Record extracts:

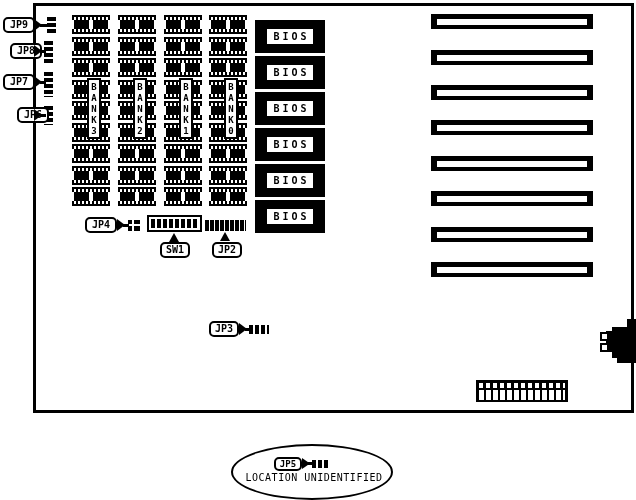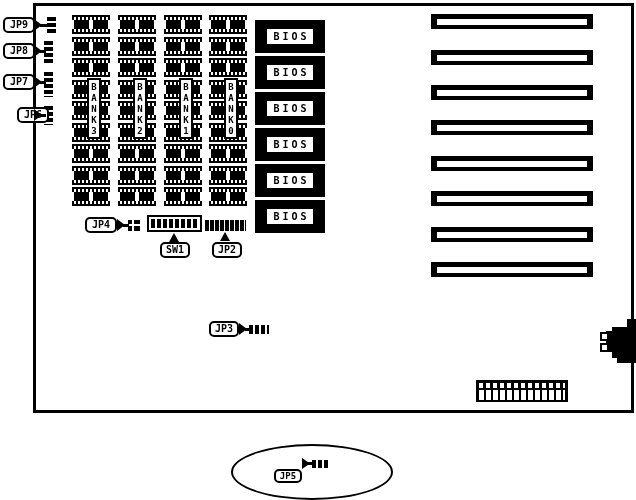--- a/index.html
+++ b/index.html
@@ -124,31 +124,32 @@
     <div class="kpin" style="left:600px;top:332px;"></div>
     <div class="kpin" style="left:600px;top:343px;"></div>
   </div>
 
   <div class="bconn">
     <div class="bconn-cells"></div>
     <div class="bconn-teeth"></div>
   </div>
 
   <div class="note-ellipse">
-    <div class="tag w28" style="left:41px;top:11px;margin-top:12px;">JP5</div>
+    <div class="tag w28" style="left:41px;top:11px;">JP5</div>
     <div class="arrow-r" style="left:69px;top:12px;height:11px;"></div>
     <div class="stub" style="left:75px;top:16px;width:4px;"></div>
     <div class="hjump" style="left:79px;top:14px;width:17px;height:8px;"></div>
+    <div class="note-text">LOCATION UNIDENTIFIED</div>
   </div>
 
 <div class="tag w32" style="left: 3px; top: 17px;">JP9</div>
     <div class="arrow-r" style="left: 34px; top: 19px;"></div>
     <div class="stub" style="left: 40px; top: 24px; width: 9px;"></div>
     <div class="vjump" style="left: 47px; top: 17px; width: 9px; height: 16px;"></div>
-    <div class="tag w32" style="left: 3px; top: 43px;">JP8</div>
+    <div class="tag w32" style="left: 10px; top: 43px;">JP8</div>
     <div class="arrow-r" style="left: 34px; top: 45px;"></div>
     <div class="stub" style="left: 40px; top: 50px; width: 6px;"></div>
     <div class="vjump" style="left: 44px; top: 41px; width: 9px; height: 22px;"></div>
     <div class="tag w32" style="left: 3px; top: 74px;">JP7</div>
     <div class="arrow-r" style="left: 34px; top: 76px;"></div>
     <div class="stub" style="left: 40px; top: 81px; width: 6px;"></div>
     <div class="vjump" style="left: 44px; top: 72px; width: 9px; height: 25px;"></div>
     <div class="tag w32" style="left: 17px; top: 107px;">JP6</div>
     <div class="arrow-r" style="left: 34px; top: 109px;"></div>
     <div class="stub" style="left: 40px; top: 114px; width: 6px;"></div>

Your objective: Go through the listing above and find each line that contains "kpin", then copy it.

Result:
     <div class="kpin" style="left:600px;top:332px;"></div>
     <div class="kpin" style="left:600px;top:343px;"></div>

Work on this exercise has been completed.